However, this approach has some pitfalls when working with large jobs. If a large job is interrupted in the middle, it will need to start over from the beginning. Worse, it may create a lot of orphaned data. It’s difficult to scale a large job without breaking it up, but doing so creates hidden dependencies within jobs and makes a unified job queue very difficult to understand.

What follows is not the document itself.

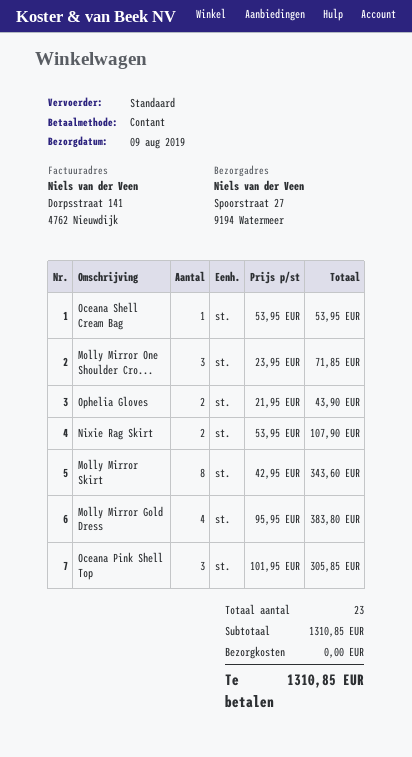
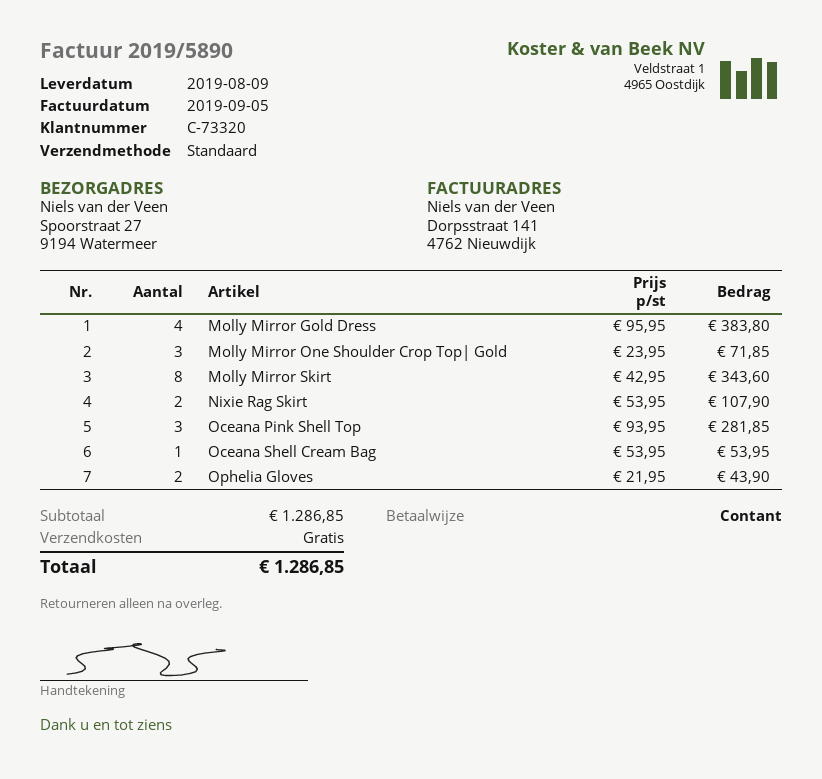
Oceana Pink Shell Top: 3 x 101.95 = 305.85 -> 3 x 93.95 = 281.85
subtotal: 1310.85 -> 1286.85
total: 1310.85 -> 1286.85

We can overcome these difficulties by flattening a large job into a stream of messages. Let’s demonstrate this by working through an example job. Our example will be written using Scala, but if you’re not familiar with Scala you can still follow along, and the principles apply to other languages as well.
The Job: Fetching CSVs
Our sample job takes a URL for a CSV to download. The CSV looks like this:
accountId | transactionsUrl |
---|---|
1 | https://example.com/123 |
2 | https://example.com/234 |
We’ll take each line and use it to fetch another CSV, this time containing transactions for the given account:
id | amount |
---|---|
1 | 5.24 |
2 | 6.71 |
We’ll take each line from each of those CSVs and save the transactions to the account.

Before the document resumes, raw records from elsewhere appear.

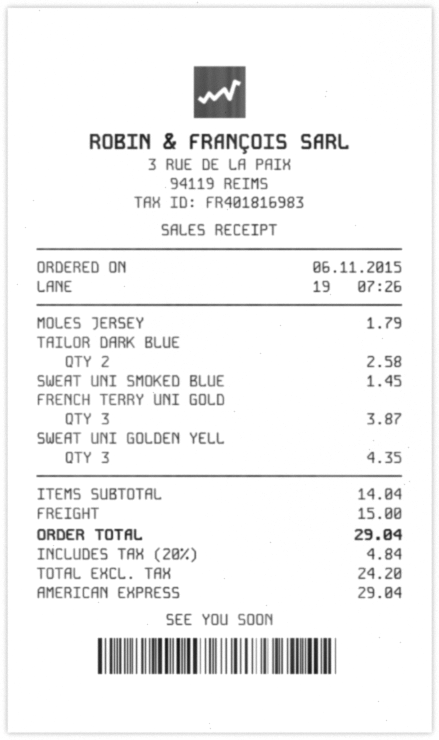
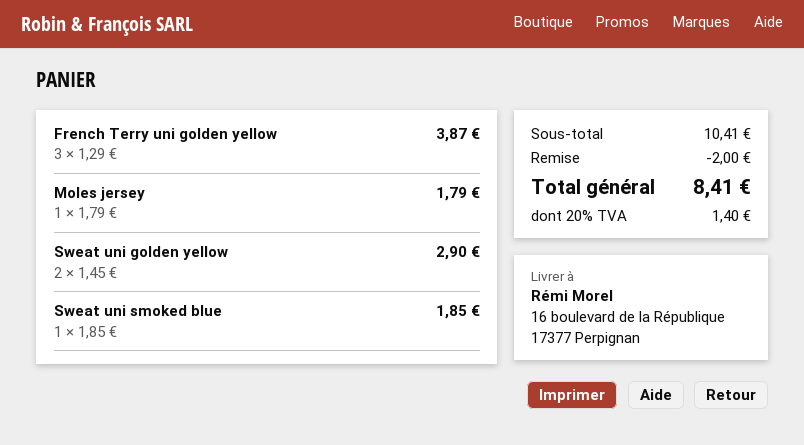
TAILOR DARK BLUE: 2 for 2.58 -> none
SWEAT UNI SMOKED BLUE: 1 for 1.45 -> 1 for 1.85
SWEAT UNI GOLDEN YELL: 3 for 4.35 -> 2 for 2.90
subtotal: 14.04 -> 10.41
discount: none -> 2.00
shipping: 15.00 -> none
tax: 20% = 4.84 -> 20% = 1.40
total: 29.04 -> 8.41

Our job is written using synchronous, blocking IO:
def run(accountsUrl: Url): Unit = {
val accountsCsv: Array[Byte] = httpClient.download(accountsUrl)
val accountUrls: List[(Long, Url)] = csvParser.parse(accountsCsv)
accountUrls.foreach {
case (accountId, transactionsUrl) =>
val transactionsCsv: Array[Byte] = httpClient.download(transactionsUrl)

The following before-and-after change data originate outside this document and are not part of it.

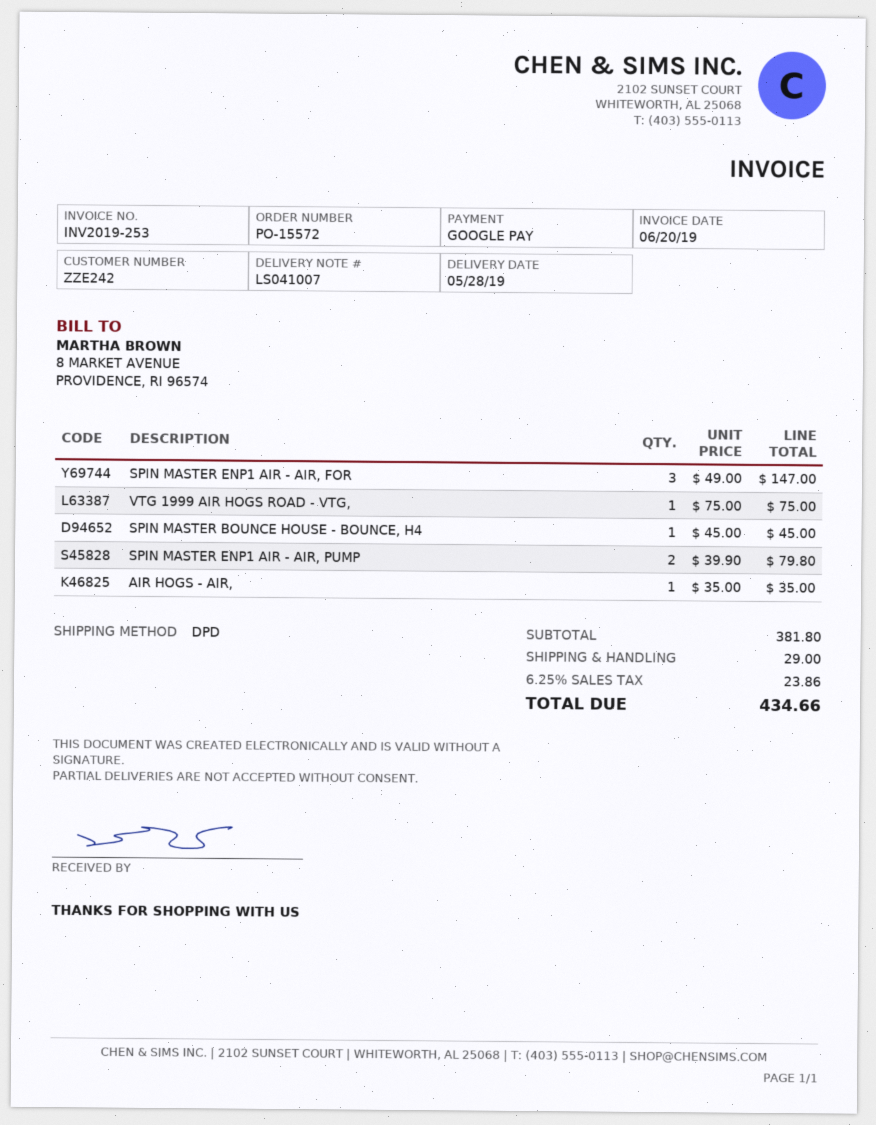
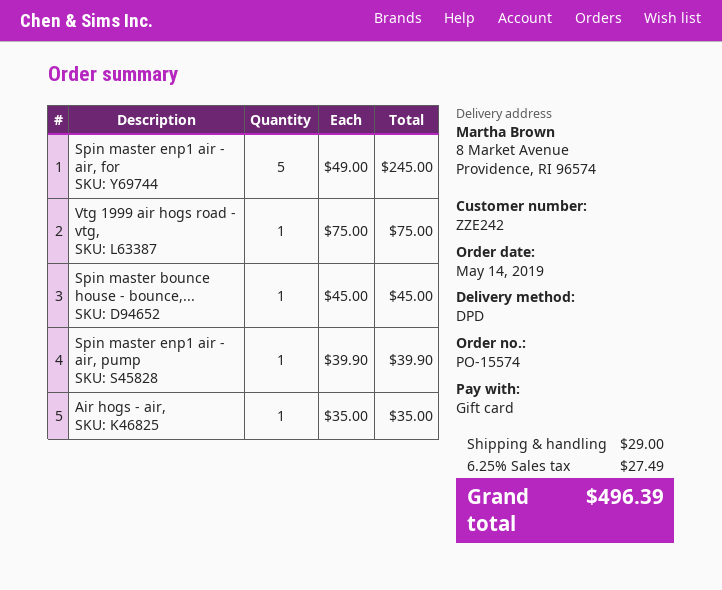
order number: PO-15572 -> PO-15574
payment method: Google Pay -> gift card
SPIN MASTER ENP1 AIR - AIR, FOR: 3 x 49.00 = 147.00 -> 5 x 49.00 = 245.00
SPIN MASTER ENP1 AIR - AIR, PUMP: 2 x 39.90 = 79.80 -> 1 x 39.90 = 39.90
tax: 6.25% = 23.86 -> 6.25% = 27.49
total: 434.66 -> 496.39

val transactions: List[Transaction] = csvParser.parse(transactionsCsv)
transactions.foreach { transaction =>
transactionDatabase.save(accountId, transaction)
}
}
}
The initial version will block at each step and pull all the data it needs into memory. This prevents us from executing independent steps concurrently, and it could potentially use a lot of memory by loading a lot of data.
Our job currently looks like this:
We want to flatten the job as much as possible so that each step is a small message which can be independently processed. It will end up looking more like this:
Moving Towards Streams
Our first improvement will be to rewrite it using a streaming data type:
def run(accountsUrl: Url): IO[Unit] = {
val accountsCsv: Stream[IO, Byte] = httpClient.download(accountsUrl)
val accountUrls: Stream[IO, (Long, Url)] = csvParser.parse(accountsCsv)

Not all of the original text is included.